Понравились ему «Дон-Кихот» Сервантеса, статья Тургенева «Дон-Кихот и Гамлет». И это уже не случайность. Идеи этих вещей мы обнаружим в первой драме Чехова «Безотцовщина», и, в сущности, они пронизают все творчество Чехова. Прочел он к «нескучное путешествие» — «Фрегат «Палладу» Гончарова, и это также будет иметь прямое отношение к его творчеству: Чехов перечитает эту книгу Гончарова перед своей поездкой на остров Сахалин.

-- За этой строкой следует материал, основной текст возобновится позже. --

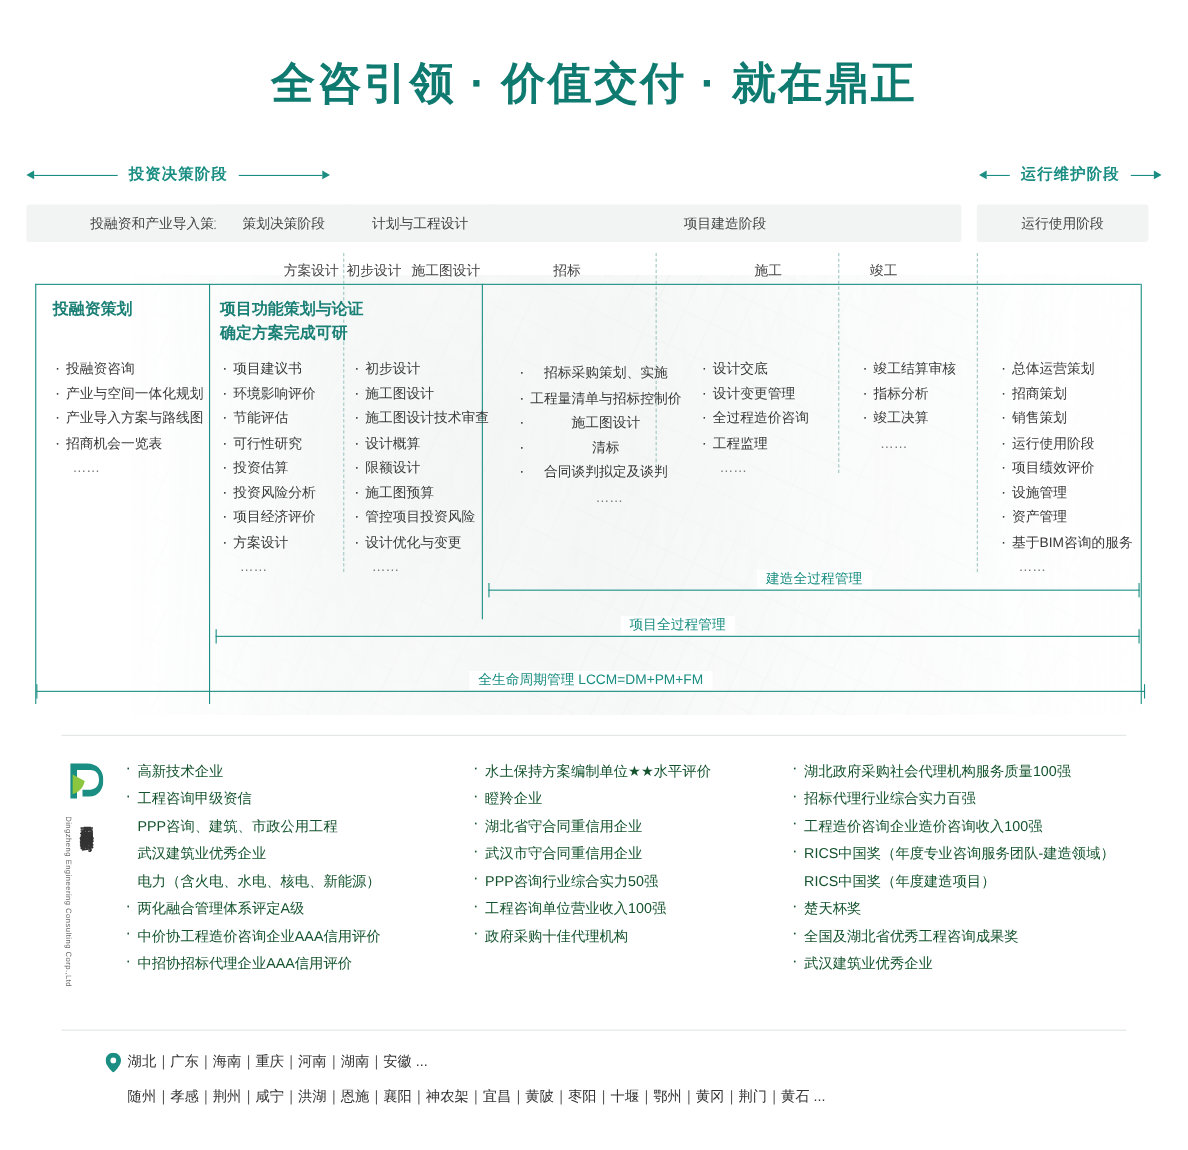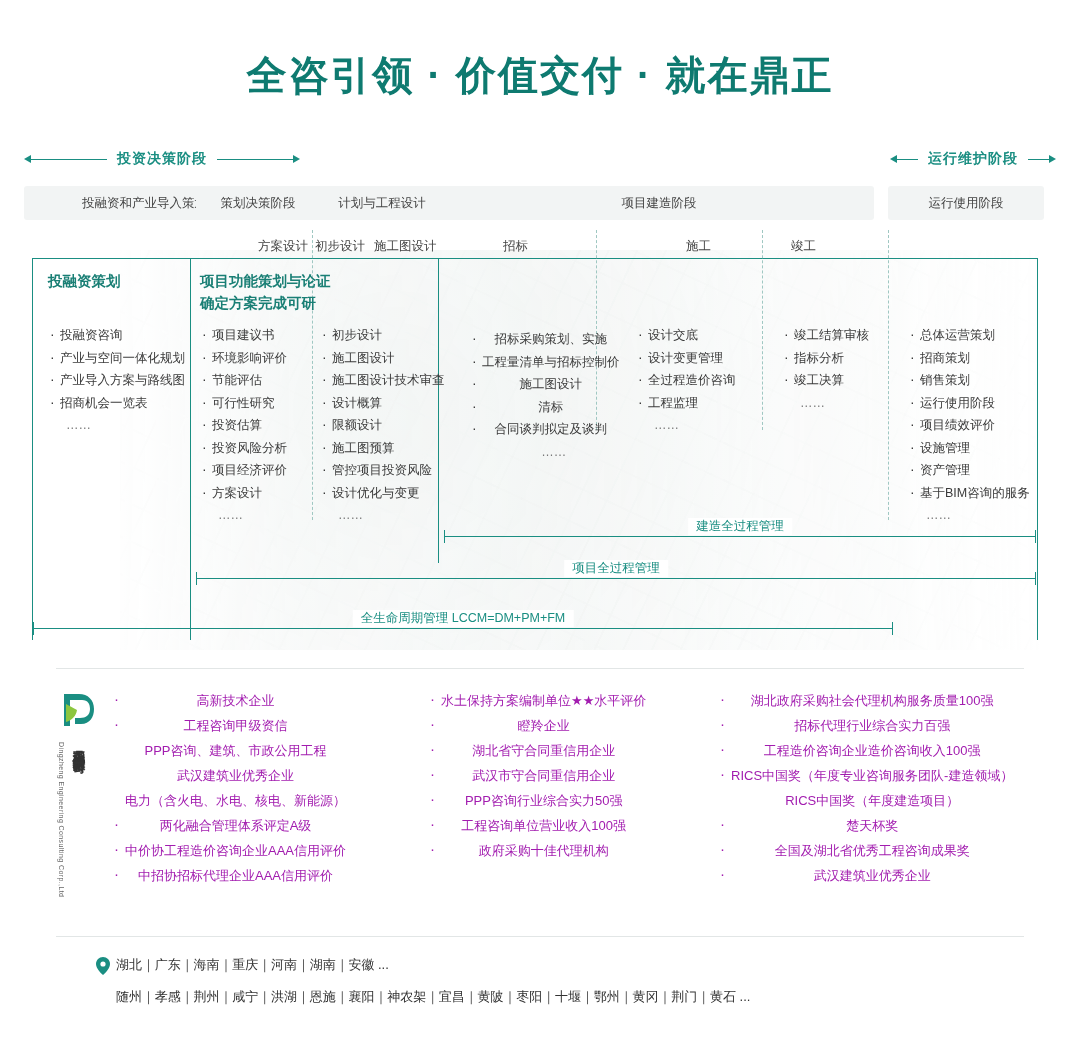--- a/index.html
+++ b/index.html
@@ -84,21 +84,21 @@
   .logo-text{
     writing-mode:vertical-rl;text-orientation:upright;
     font-size:12.5px;font-weight:bold;color:#333;letter-spacing:1px;margin-top:6px;height:120px;
   }
   .logo-en{
     writing-mode:vertical-rl;font-size:7px;color:#666;letter-spacing:.4px;
     position:absolute;left:2px;top:52px;height:170px;
   }
   .cred-col{position:absolute;z-index:6;}
   .cred-col li{
-    list-style:none;font-size:13px;color:#a21caf;line-height:25px;position:relative;padding-left:13px;white-space:nowrap;text-align:center;
+    list-style:none;font-size:13px;color:#14532d;line-height:25px;position:relative;padding-left:13px;white-space:nowrap;
   }
   .cred-col li:before{content:"·";position:absolute;left:2px;top:-2px;font-size:15px;}
   .cred-col li.sub{padding-left:13px;}
   .cred-col li.sub:before{content:"";}
 
   
   .foot{position:absolute;z-index:6;font-size:13px;color:#333;}
   .pin{position:absolute;left:96px;top:957px;z-index:6;}
 </style>
 </head>
@@ -226,21 +226,21 @@
   <div class="gline"></div>
   <div class="gcap-r"></div>
   <div class="glabel">建造全过程管理</div>
 </div>
 <div class="gbar" style="left:196px;top:570px;width:840px;">
   <div class="gcap-l"></div>
   <div class="gline"></div>
   <div class="gcap-r"></div>
   <div class="glabel">项目全过程管理</div>
 </div>
-<div class="gbar" style="left:33px;top:620px;width:860px;">
+<div class="gbar" style="left:33px;top:620px;width:1008px;">
   <div class="gcap-l"></div>
   <div class="gline"></div>
   <div class="gcap-r"></div>
   <div class="glabel">全生命周期管理 LCCM=DM+PM+FM</div>
 </div>
 
 <div class="divider" style="top:668px;"></div>
 
 <div class="logo-wrap">
   <svg class="logo-mark" viewBox="0 0 34 40">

В виде весьма вероятного допущения исследователи указывают еще на то, что Чехов усиленно штудировал Белинского, Писарева, Добролюбова. Можно безошибочно предположить, что Чехов читал этих критиков и ему нравился тип «нигилиста». Образ «положительно трезвого естественника», чуждого сантиментов Базарова, с его аналитическим умом и стойкостью, нравился Чехову и повторился потом в Дымове («Попрыгунья») и в образе других героев.

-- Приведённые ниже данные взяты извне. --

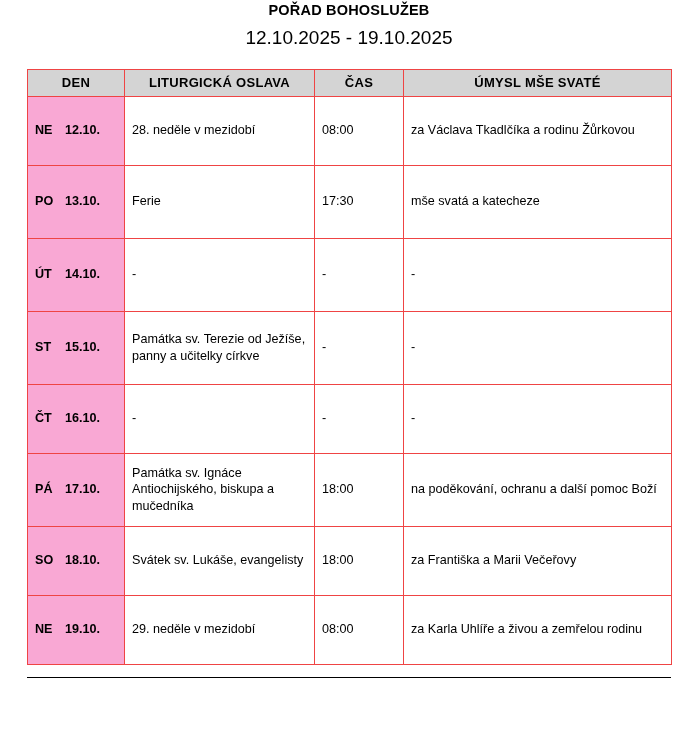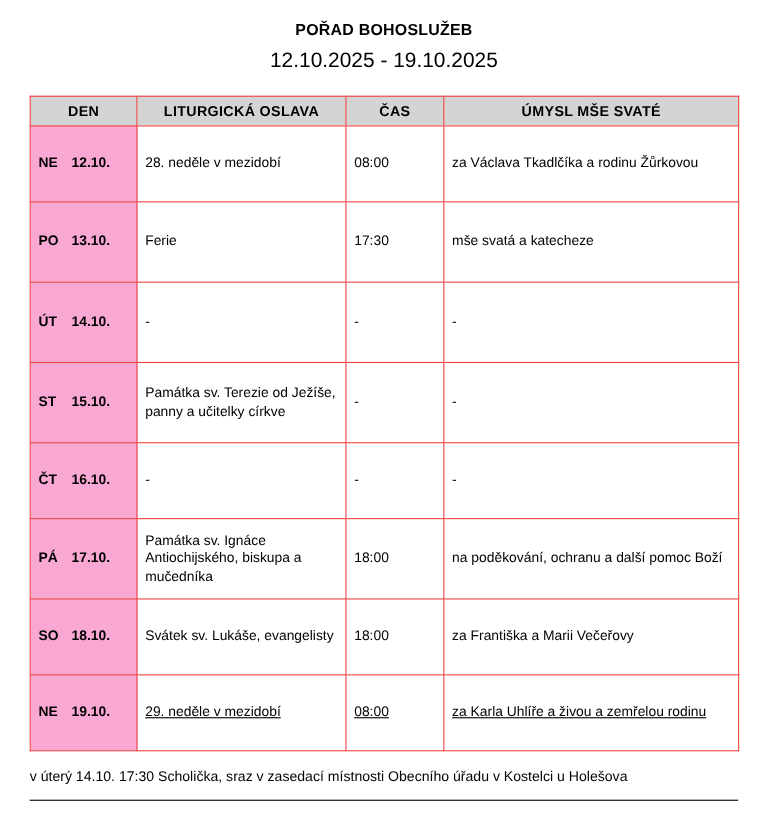--- a/index.html
+++ b/index.html
@@ -16,21 +16,21 @@
   }
   .page {
     position: relative;
     width: 698px;
     height: 741px;
     box-sizing: border-box;
     padding: 0;
   }
   .header {
     text-align: center;
-    padding-top: 18px;
+    padding-top: 0;
   }
   .header .title-line1 {
     font-size: 14.5px;
     font-weight: bold;
     letter-spacing: 0.2px;
     line-height: 1.45;
   }
   .header .title-line2 {
     font-size: 14.5px;
     font-weight: bold;
@@ -94,21 +94,21 @@
   }
   td.lit-cell, td.time-cell, td.int-cell {
   }
   tr.r-ne1 td { height: 56px; }
   tr.r-po  td { height: 60px; }
   tr.r-ut  td { height: 60px; }
   tr.r-st  td { height: 60px; }
   tr.r-ct  td { height: 56px; }
   tr.r-pa  td { height: 60px; }
   tr.r-so  td { height: 56px; }
-  tr.r-ne2 td { height: 56px; text-decoration: underline; }
+  tr.r-ne2 td { height: 56px; }
 
   .footnote {
     margin: 14px auto 0 auto;
     width: 644px;
     font-size: 12.8px;
     line-height: 1.45;
     text-align: left;
   }
   .footnote-rule {
     width: 644px;
@@ -205,16 +205,15 @@
             <span class="dow">NE</span><span class="dnum">19.10.</span>
           </td>
           <td class="lit-cell">29. neděle v mezidobí</td>
           <td class="time-cell">08:00</td>
           <td class="int-cell">za Karla Uhlíře a živou a zemřelou rodinu</td>
         </tr>
       </tbody>
     </table>
   </div>
 
-  <div class="footnote">v úterý 14.10. 17:30 Scholička, sraz v zasedací místnosti Obecního úřadu v Kostelci u Holešova</div>
   <div class="footnote-rule"></div>
 
 </div>
 
 </body></html>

Есть еще достоверное свидетельство в воспоминаниях одного таганрогского гимназиста, что Чехов читал популярных тогда Бокля и Шопенгауэра. Последние два имени обрисовывают любопытную амплитуду философских интересов Чехова. Бокль, английский историк, занимался в своих сочинениях вопросом о правомерности прилагать к истории человечества методы естественных наук, подчиняя духовные действия физическим влияниям, и, таким образом, отрицал свободу действия человека и его индивидуальность. Этот вопрос действительно занимал позднее Чехова как медика и как писателя. Немецкий философ-идеалист Шопенгауэр, наоборот, проповедовал свободу воли, которая носит у него отвлеченный характер, но сообщает логическую упорядоченность объективному миру, пребывающему в хаосе. Герои произведений Чехова любят рассуждать на эти темы («Огни» и др.). Но все же Чехова нельзя отождествлять с его героями. Нужно еще науке выяснить, где «пребывает» сам Чехов в то время, когда его герои ведут разговоры и споры на эти важные темы.